Call it Death by Debt. Like millions of Americans, Cobler found himself buried in credit card bills. As hard as he shoveled, he could not dig himself out the hole.
“I just got in over my head,” Cobler said, “and couldn’t pay it all off.”
Four separate credit card bills would come in the mail every month. Cobler would wince as he looked at the numbers. They added up to $18,000, and weren’t getting any smaller since all he could do most months was pay the minimum balances.
Then one day Cobler got something else in the mail. It was information about debt elimination. He’s not sure how it ended up in his mailbox, but the ad was the start of a beneficial relationship.
Cobler called InCharge Debt Solutions, which set up a plan that would help Cobler get out of debt and get him a lot more sleep. That had become a scarce commodity after Cobler and his wife decided to open a video rental store in Fort Gibson, Oklahoma.
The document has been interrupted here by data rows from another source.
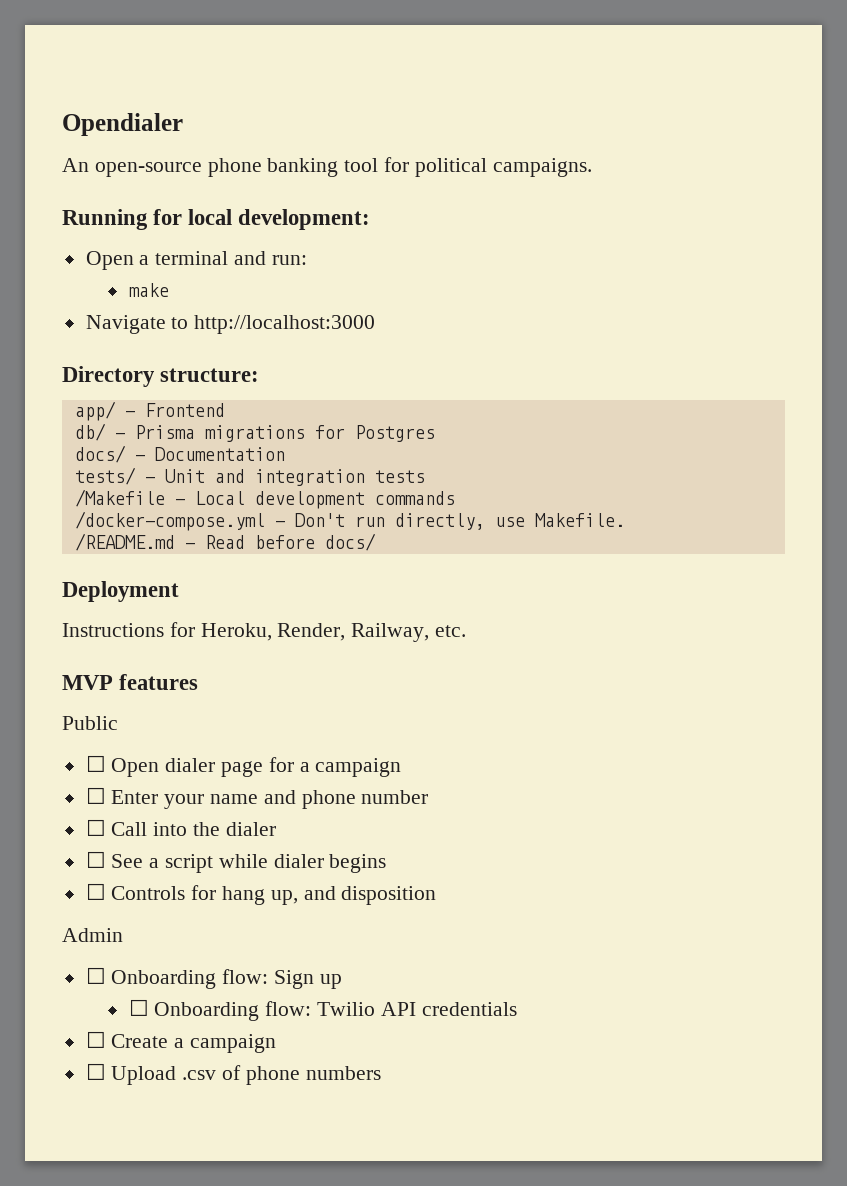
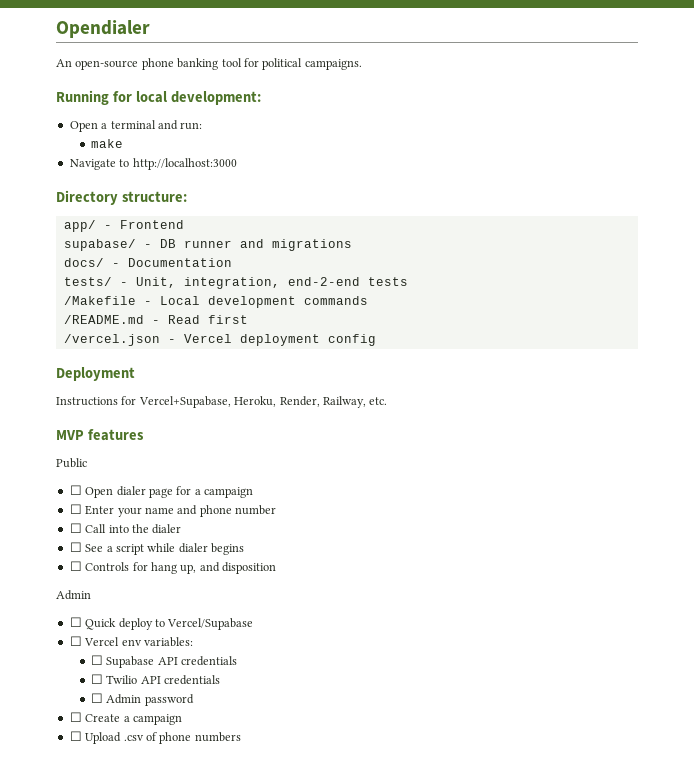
- db/ - Prisma migrations for Postgres
+ supabase/ - DB runner and migrations
- tests/ - Unit and integration tests
+ tests/ - Unit, integration, end-2-end tests
- /docker-compose.yml - Don't run directly, use Makefile.
- /README.md - Read before docs/
+ /README.md - Read first
+ /vercel.json - Vercel deployment config
- Instructions for Heroku, Render, Railway, etc.
+ Instructions for Vercel+Supabase, Heroku, Render, Railway, etc.
- ☐ Onboarding flow: Sign up
- ☐ Onboarding flow: Twilio API credentials
+ ☐ Quick deploy to Vercel/Supabase
+ ☐ Vercel env variables:
+ ☐ Supabase API credentials
+ ☐ Twilio API credentials
+ ☐ Admin password

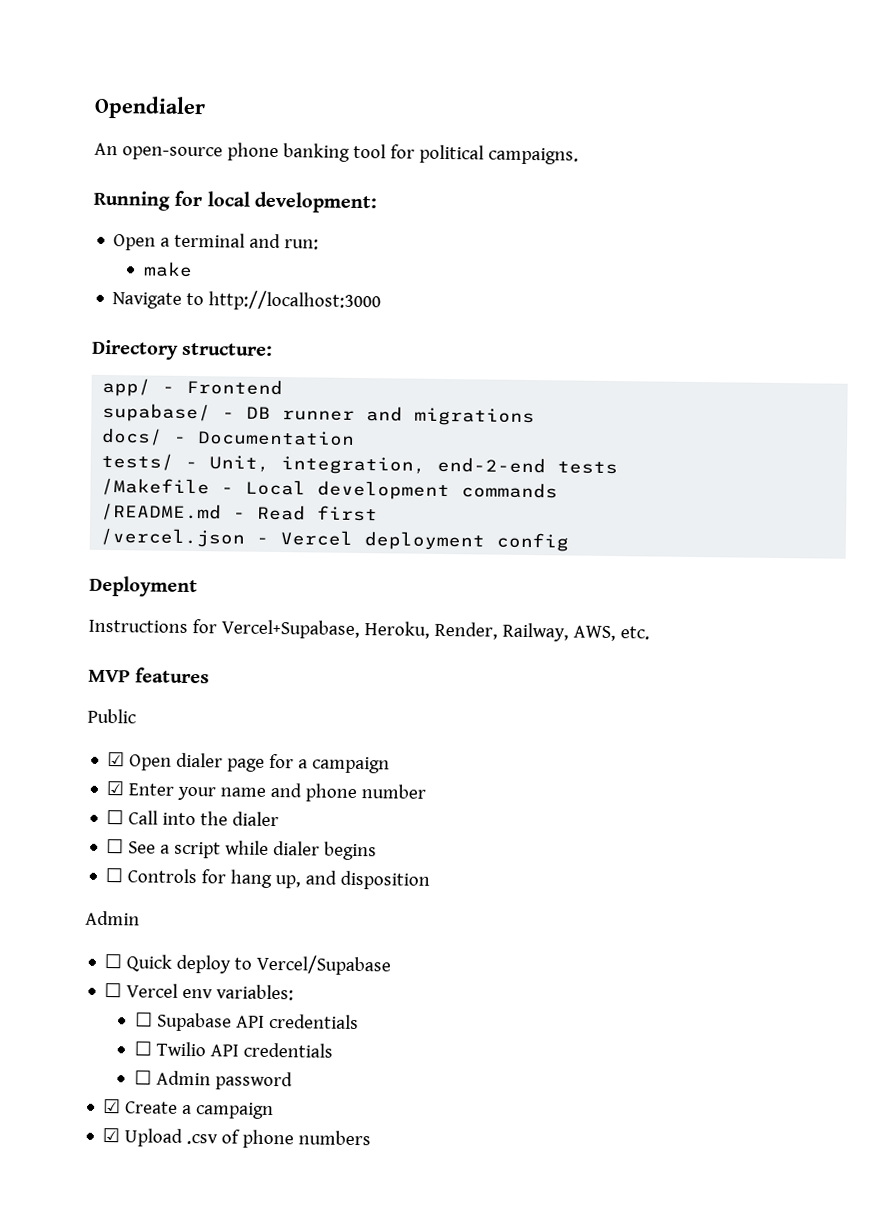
- Instructions for Vercel+Supabase, Heroku, Render, Railway, etc.
+ Instructions for Vercel+Supabase, Heroku, Render, Railway, AWS, etc.
- ☐ Open dialer page for a campaign
+ ☑ Open dialer page for a campaign
- ☐ Enter your name and phone number
+ ☑ Enter your name and phone number
- ☐ Create a campaign
+ ☑ Create a campaign
- ☐ Upload .csv of phone numbers
+ ☑ Upload .csv of phone numbers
It was a side business for Cobler, who was a materials manager at a hospital. The venture struggled and Cobler started paying bills with credit hoping the business would turn around. It never did.
“We bought the business and it didn’t work out,” he said. “And the marriage just went south.”
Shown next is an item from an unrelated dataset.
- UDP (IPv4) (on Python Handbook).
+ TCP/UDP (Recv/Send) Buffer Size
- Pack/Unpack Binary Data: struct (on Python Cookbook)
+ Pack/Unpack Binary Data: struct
Sadly, that did not make him unique. Financial problems are the third leading cause of divorce in America, according to a study by the Institute for Divorce Financial Analysts. “Money issues” account for 22% of failed marriages.
One thing Cobler didn’t get rid of in the divorce was his debt. He was saddled with all $18,000 from the credit cards. They had varying interest rates that essentially stuck him on a debt treadmill.
Cobler said he scrimped and cut back on all unnecessary expenses. He even got a job at a fast food restaurant, which was not exactly the kind of thing a 50-year-old wants to do.
The alarm clock would go off early and he’d go to work at the hospital. He’d get off about 5 p.m. and head to the fast food restaurant, where he’d work until the midnight closing.
The 80 hours a week of labor paid the bills, but it didn’t produce enough for Cobler to put much of dent in his debt. He knew he needed help, but he wasn’t sure where to look. Then he got that ad in the mail and gave InCharge a call.
“I didn’t really know what to expect,” Cobler said.
A credit counselor reviewed his financial situation and explained the options. They agreed the best course was a bill consolidation plan in which InCharge would work with the credit card companies to lower interest rates.
Instead of paying separate bills each month, Cobler would make one payment to InCharge. It not only simplified things, the payment was appreciably lower due to the revised interest rates.
“It was $478 a month,” Cobler said. “I know it by heart.”
The counselor didn’t sugarcoat anything. Cobler was told his debt elimination plan would take four years to complete. He couldn’t use any credit cards, and non-profit debt counseling agencies like InCharge assess a monthly fee when consumers enroll in a program.
“I initially didn’t understand why I had to pay that,” Cobler said. “But as I went along, I became very appreciative and couldn’t begrudge them any part of that money. They saved me so much more than I spent.”
Between that guidance from InCharge credit counselors and Cobler’s dedication, the debt was paid off six months early. The last $478 withdrawal was in April of 2016.
Toward the end of the plan, Cobler got remarried. He and his new wife were in good enough financial shape to buy a house and car.
And his fast-food job? Cobler gladly retired from that.
“It’s great,” he said. “Like I said, I was killing myself working two jobs. I have a sleep debt I’ll never get back.”
But he has no more credit card debt, which makes for very pleasant dreams.